GPG guide/Repo Restructure

From LibrePlanet
< GPG guide
Revision as of 15:22, 21 February 2016 by Tgodef (talk | contribs) (The PO4A suite)
Jump to: navigation, search

Current processes for git usage (FSF only)

Translators work in enc/master (or in their own branches on enc, merging with master when they are done). At any given time, some of the translations in enc/master are ready for publication and some are not.

Once translators notify the FSF that their language is ready, the FSF reviews the translation in enc/master by viewing it online at https://enc-dev0.fsf.org. Once we are satisfied, we manually copy the directory for the language from from enc/master to enc-live master locally, test it locally and then commit and push directly to the live site.

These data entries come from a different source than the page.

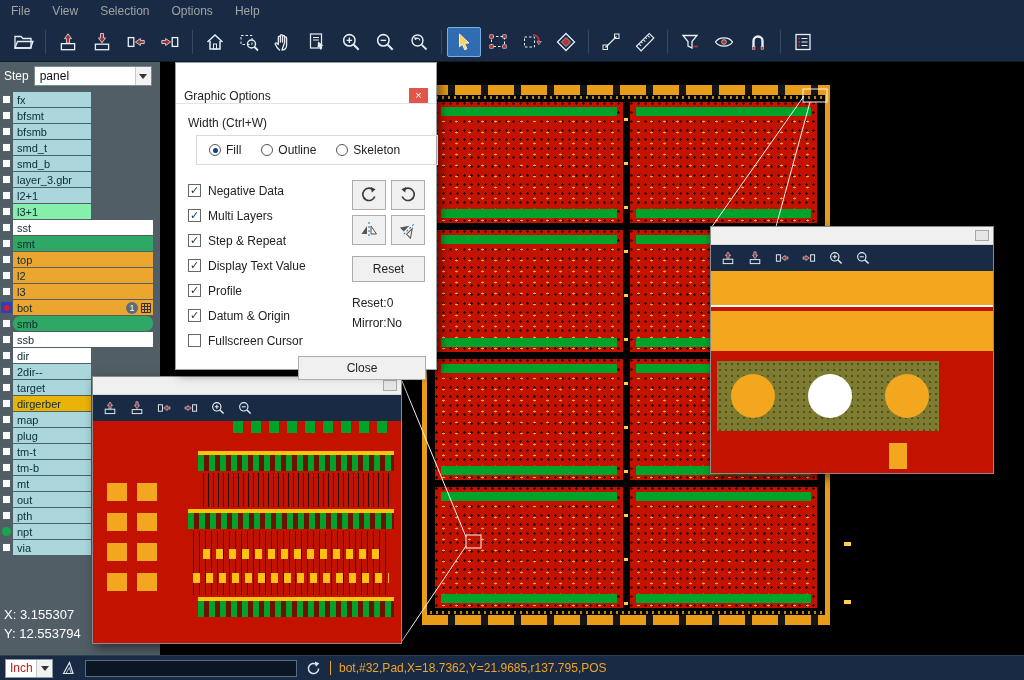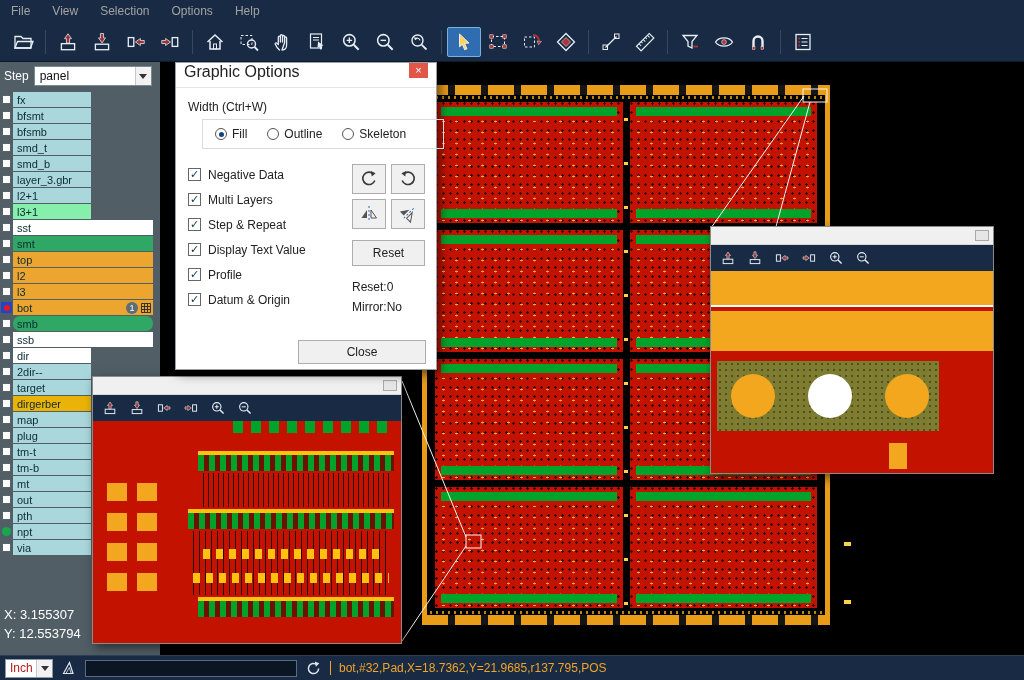--- a/index.html
+++ b/index.html
@@ -57,7 +57,7 @@
 
   
   .dialog { position:absolute; left:175px; top:62px; width:262px; height:308px; background:#fff; border:1px solid #98a0a8; box-shadow:3px 4px 10px rgba(0,0,0,.55); z-index:15; font-size:12px; color:#222; }
-  .dlg-title { height:25px; display:flex; align-items:flex-start; padding:0 8px; border-bottom:1px solid #e4e4e4; font-size:16px; }
+  .dlg-title { height:25px; display:flex; align-items:flex-end; padding:0 8px; border-bottom:1px solid #e4e4e4; font-size:12px;margin-top:16px; }
   .dlg-close { margin-left:auto; width:19px; height:15px; background:#e25549; color:#fff; display:flex; align-items:center; justify-content:center; font-size:11px; line-height:1; cursor:default; }
   .dlg-close::before { content:'×'; }
   .dlg-body { position:relative; height:282px; }

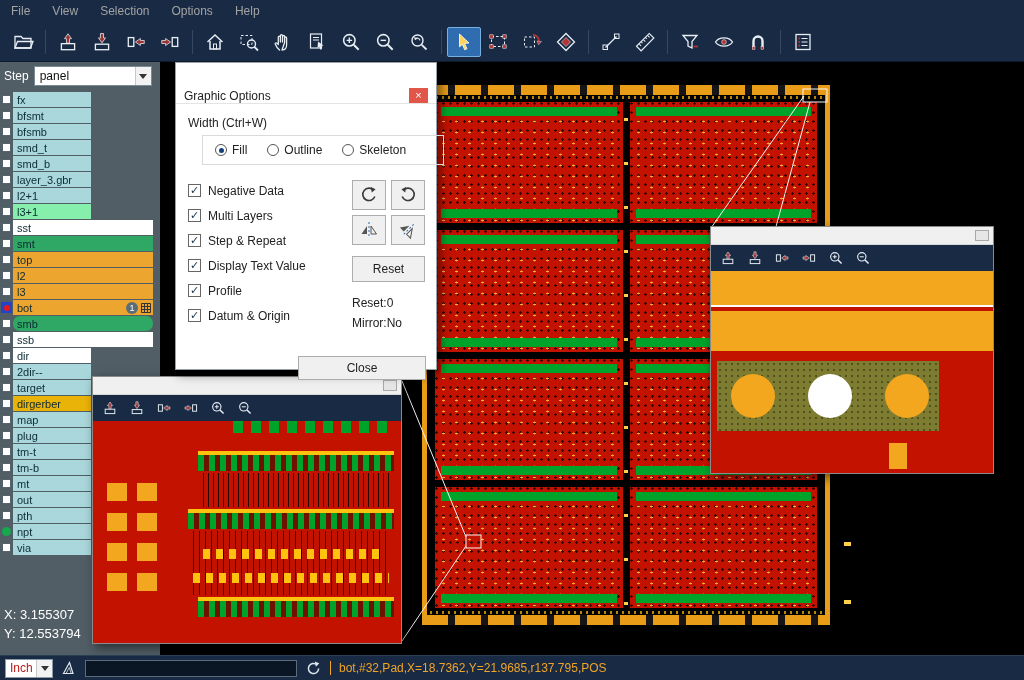--- a/index.html
+++ b/index.html
@@ -62,7 +62,7 @@
   .dlg-close::before { content:'×'; }
   .dlg-body { position:relative; height:282px; }
   .w-label { position:absolute; left:12px; top:12px; }
-  .radio-box { position:absolute; left:26px; top:31px; width:242px; height:30px; border:1px solid #dadada; display:flex; align-items:center; gap:20px; padding-left:12px; }
+  .radio-box { position:absolute; left:20px; top:31px; width:242px; height:30px; border:1px solid #dadada; display:flex; align-items:center; gap:20px; padding-left:12px; }
   .radio-item { display:flex; align-items:center; gap:5px; }
   .radio { width:12px; height:12px; border:1px solid #555; border-radius:50%; background:#fff; position:relative; flex:none; }
   .radio.sel::after { content:''; position:absolute; inset:2.5px; background:#14407e; border-radius:50%; }

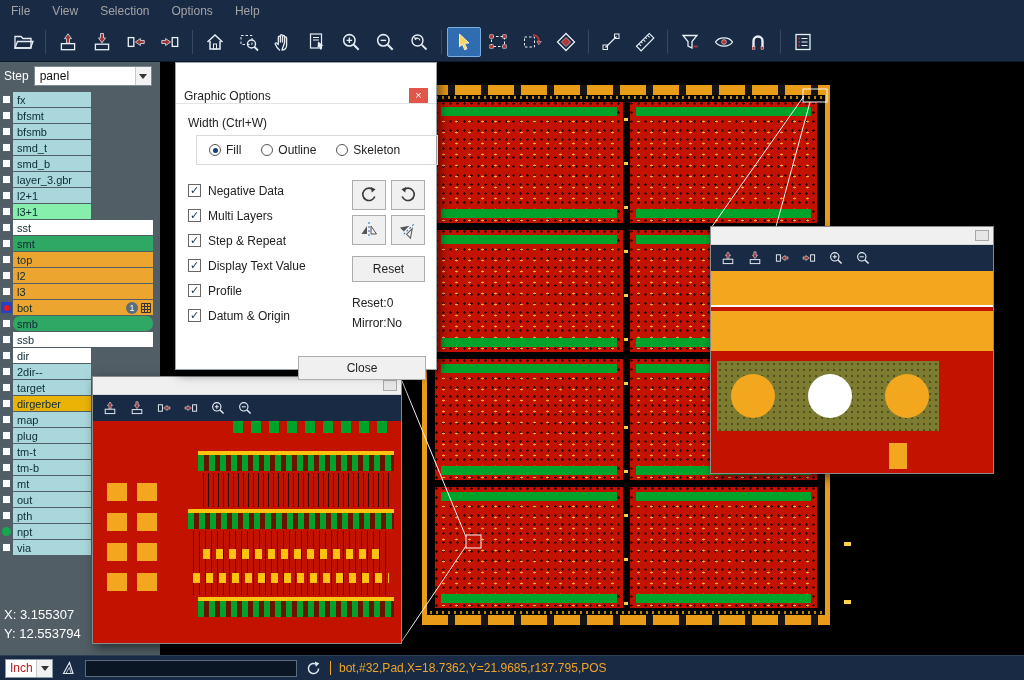--- a/index.html
+++ b/index.html
@@ -731,6 +731,10 @@
           <span class="chkbox on"></span>
           <span>Datum &amp; Origin</span>
         </div>
+        <div class="chk-row">
+          <span class="chkbox"></span>
+          <span>Fullscreen Cursor</span>
+        </div>
       </div>
     <div class="xform">
       <div class="xbtn">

  • The testing environment is farther from the live environment than is ideal, but the translation will already have been tested on the dev server and on your local machine, so it's really pretty unlikely that something will go wrong when it's on live. Still, this system is sloppy and produces poor git records of the publishing process.*

Zak's Proposed New System

  • If you have tweaks or corrections, please make them in this section. If you'd like to propose an entirely separate new system (which you are more than welcome to do), please start a new section below.*

The current method is problematic because all the translators are working on the same branch (enc/master). If one language is finished and another is not, the FSF cannot publish the finished language by merging enc/master into enc-live master, because that would also publish the unfinished language. Instead, the FSF manually copies a finished language's directory from a local checkout of enc/master to a local checkout of enc-live/master, which is not the best practice because it forgoes testing in an environment matching the one where the translation will be displayed in enc-live.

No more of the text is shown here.